WHAT THE EXERCISE ASKS. Omit every picture while you reproduce the entries that follow word for word.

EXTRACTED INFORMATION.

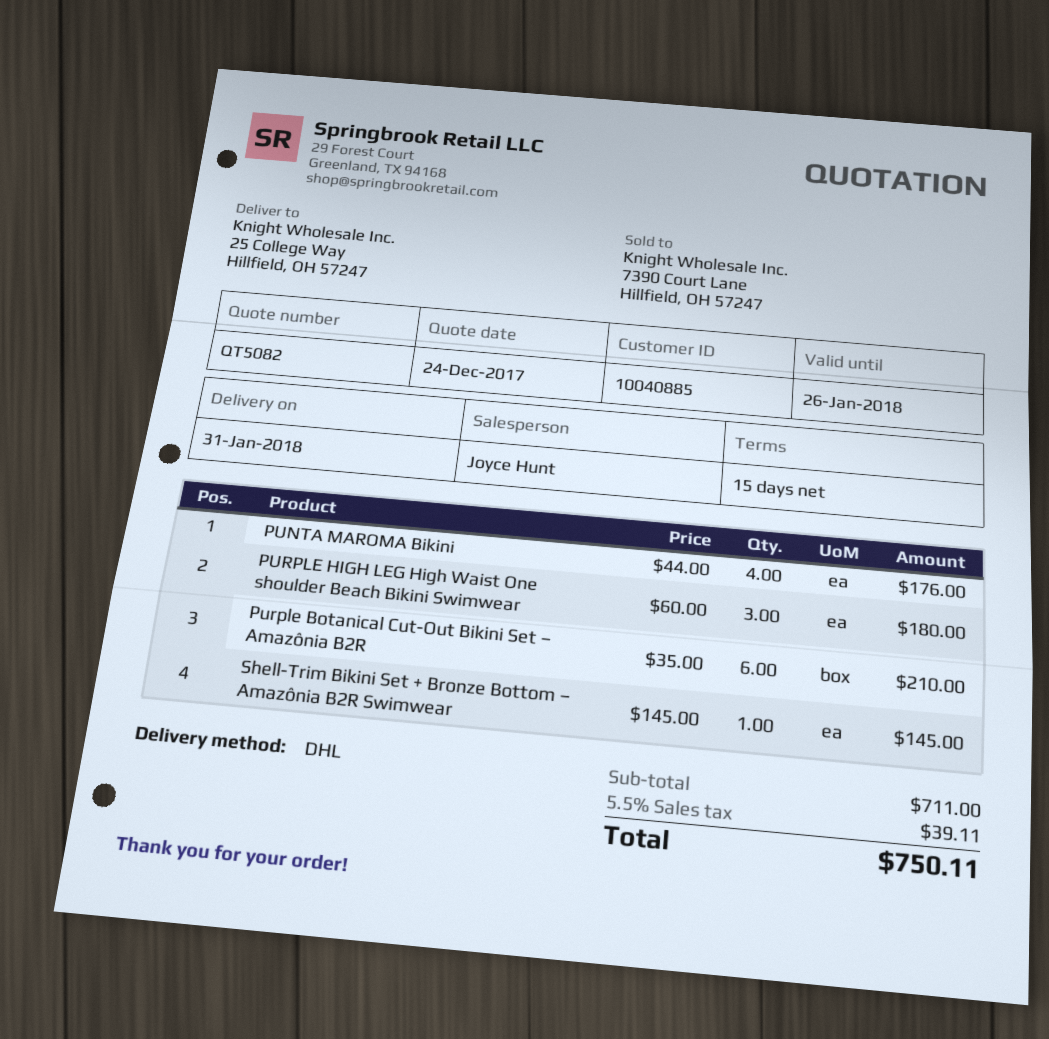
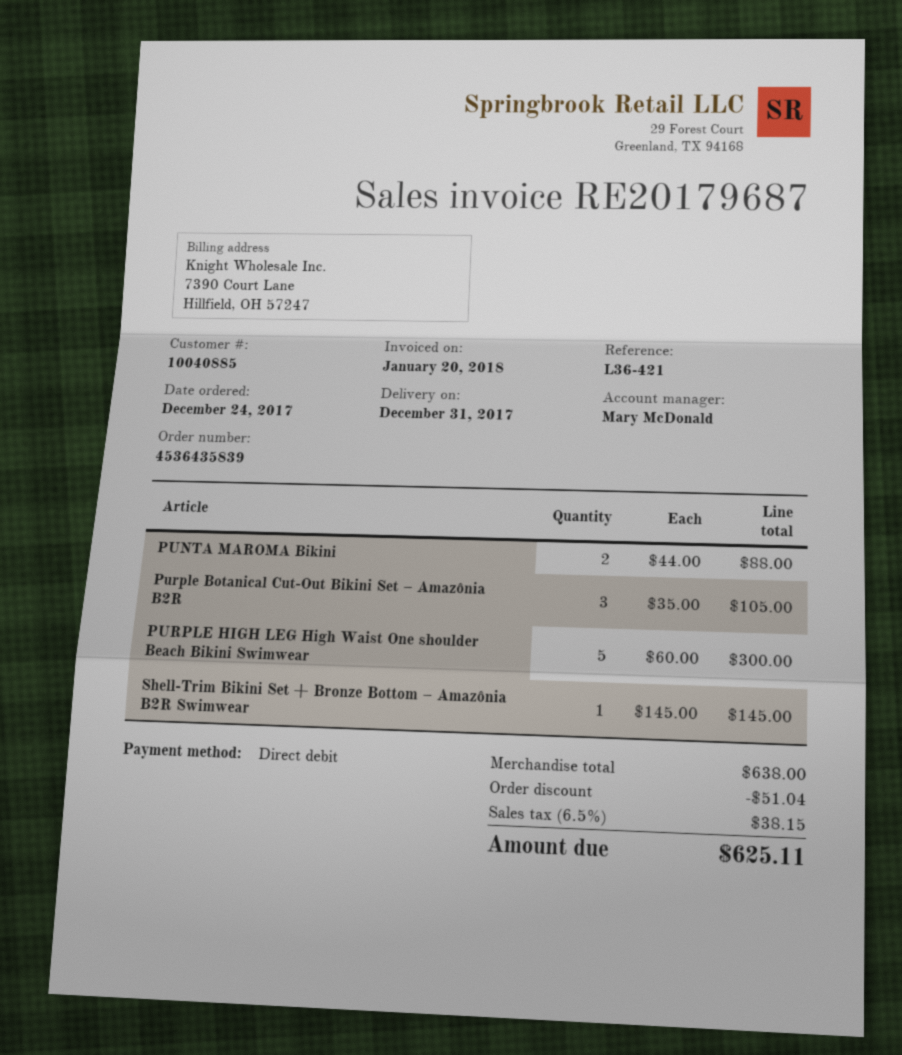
delivery date: 2018-01-31 -> 2017-12-31
sales rep: Joyce Hunt -> Mary McDonald
PUNTA MAROMA Bikini: 4 x 44.00 = 176.00 -> 2 x 44.00 = 88.00
PURPLE HIGH LEG High Waist One shoulder Beach Bikini Swimwear: 3 x 60.00 = 180.00 -> 5 x 60.00 = 300.00
Purple Botanical Cut-Out Bikini Set – Amazônia B2R: 6 x 35.00 = 210.00 -> 3 x 35.00 = 105.00
subtotal: 711.00 -> 638.00
discount: none -> 51.04
tax: 5.5% = 39.11 -> 6.5% = 38.15
total: 750.11 -> 625.11

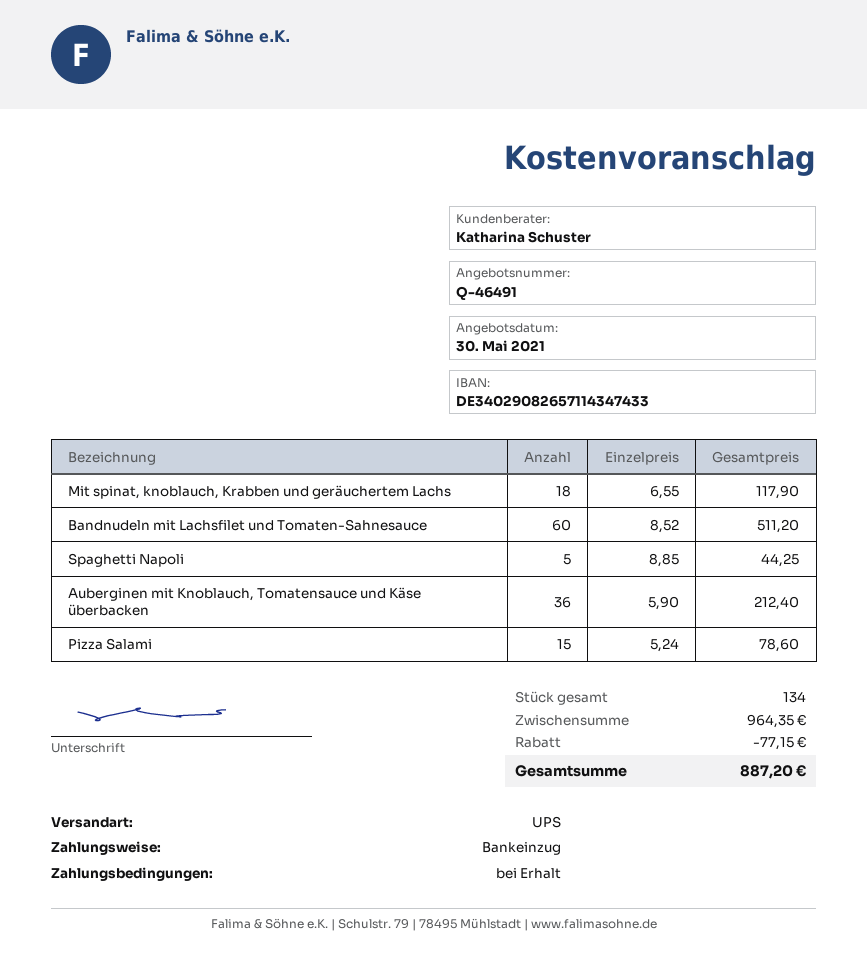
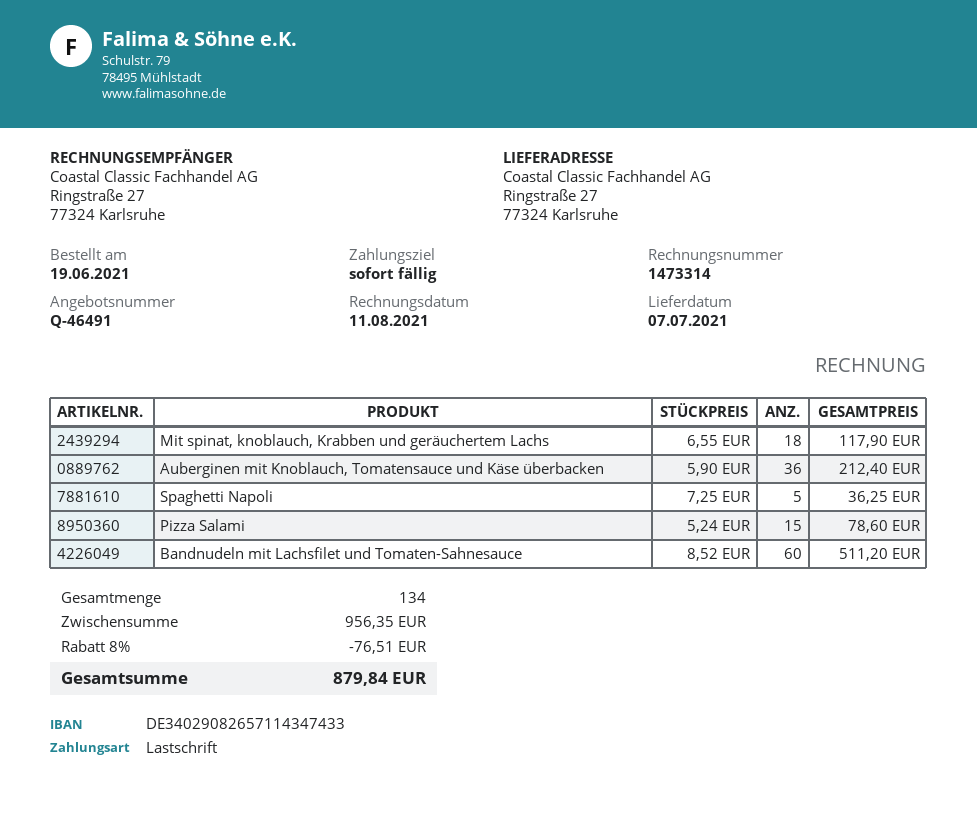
Spaghetti Napoli: 5 x 8.85 = 44.25 -> 5 x 7.25 = 36.25
subtotal: 964.35 -> 956.35
discount: 77.15 -> 76.51
total: 887.20 -> 879.84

SOLUTION TO THE PROBLEM.
delivery date: 2018-01-31 -> 2017-12-31
sales rep: Joyce Hunt -> Mary McDonald
PUNTA MAROMA Bikini: 4 x 44.00 = 176.00 -> 2 x 44.00 = 88.00
PURPLE HIGH LEG High Waist One shoulder Beach Bikini Swimwear: 3 x 60.00 = 180.00 -> 5 x 60.00 = 300.00
Purple Botanical Cut-Out Bikini Set – Amazônia B2R: 6 x 35.00 = 210.00 -> 3 x 35.00 = 105.00
subtotal: 711.00 -> 638.00
discount: none -> 51.04
tax: 5.5% = 39.11 -> 6.5% = 38.15
total: 750.11 -> 625.11

Spaghetti Napoli: 5 x 8.85 = 44.25 -> 5 x 7.25 = 36.25
subtotal: 964.35 -> 956.35
discount: 77.15 -> 76.51
total: 887.20 -> 879.84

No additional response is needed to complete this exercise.